All the balance of the night they kept up their infernal din, but why they did not attack us I could not guess, nor am I sure to this day, unless it is that none of them ever venture upon the patches of scarlet sward which dot the swamp.
When morning broke they were still there, walking about as in a circle, but always just beyond the edge of the sward. A more terrifying aggregation of fierce and blood-thirsty monsters it would be difficult to imagine.
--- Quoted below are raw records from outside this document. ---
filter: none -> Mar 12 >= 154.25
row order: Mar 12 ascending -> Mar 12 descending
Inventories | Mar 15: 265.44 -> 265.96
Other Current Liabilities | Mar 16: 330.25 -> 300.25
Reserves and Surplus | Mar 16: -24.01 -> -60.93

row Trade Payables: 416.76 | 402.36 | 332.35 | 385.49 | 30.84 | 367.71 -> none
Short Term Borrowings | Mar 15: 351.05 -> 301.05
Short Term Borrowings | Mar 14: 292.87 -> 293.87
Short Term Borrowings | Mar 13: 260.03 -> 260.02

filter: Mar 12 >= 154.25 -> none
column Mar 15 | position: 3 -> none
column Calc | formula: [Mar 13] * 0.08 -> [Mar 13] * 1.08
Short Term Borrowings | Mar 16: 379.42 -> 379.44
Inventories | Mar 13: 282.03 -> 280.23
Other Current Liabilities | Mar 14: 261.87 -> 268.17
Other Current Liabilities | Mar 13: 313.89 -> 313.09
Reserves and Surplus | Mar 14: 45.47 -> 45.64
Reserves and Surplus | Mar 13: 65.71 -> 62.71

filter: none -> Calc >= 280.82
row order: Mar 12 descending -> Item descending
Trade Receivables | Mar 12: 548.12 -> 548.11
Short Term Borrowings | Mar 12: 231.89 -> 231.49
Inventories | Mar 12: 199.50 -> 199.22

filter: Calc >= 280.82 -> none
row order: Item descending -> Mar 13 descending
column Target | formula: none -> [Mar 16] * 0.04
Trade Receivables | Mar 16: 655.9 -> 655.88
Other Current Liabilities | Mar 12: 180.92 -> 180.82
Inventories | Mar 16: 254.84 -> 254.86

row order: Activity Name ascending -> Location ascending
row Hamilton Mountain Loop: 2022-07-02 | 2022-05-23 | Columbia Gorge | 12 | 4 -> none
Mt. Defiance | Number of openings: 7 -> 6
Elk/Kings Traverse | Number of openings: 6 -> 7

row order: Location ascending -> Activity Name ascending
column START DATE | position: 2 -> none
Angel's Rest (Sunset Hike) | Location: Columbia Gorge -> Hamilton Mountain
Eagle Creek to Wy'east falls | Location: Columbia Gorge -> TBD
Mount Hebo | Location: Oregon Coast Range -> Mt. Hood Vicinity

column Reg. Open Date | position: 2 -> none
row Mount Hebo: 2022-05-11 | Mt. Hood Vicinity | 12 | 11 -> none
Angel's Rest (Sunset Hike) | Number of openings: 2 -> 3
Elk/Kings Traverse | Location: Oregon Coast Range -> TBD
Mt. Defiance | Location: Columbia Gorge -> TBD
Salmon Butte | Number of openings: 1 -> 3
Singly and in pairs they commenced wandering off into the jungle shortly after sunrise, and when the last of them had departed Woola and I resumed our journey.
Occasionally we caught glimpses of horrid beasts all during the day; but, fortunately, we were never far from a sward island, and when they saw us their pursuit always ended at the verge of the solid sod.
Toward noon we stumbled upon a well-constructed road running in the general direction we had been pursuing. Everything about this highway marked it as the work of skilled engineers, and I was confident, from the indications of antiquity which it bore, as well as from the very evident signs of its being still in everyday use, that it must lead to one of the principal cities of Kaol.
Just as we entered it from one side a huge monster emerged from the jungle upon the other, and at sight of us charged madly in our direction.
Imagine, if you can, a bald-faced hornet of your earthly experience grown to the size of a prize Hereford bull, and you will have some faint conception of the ferocious appearance and awesome formidability of the winged monster that bore down upon me.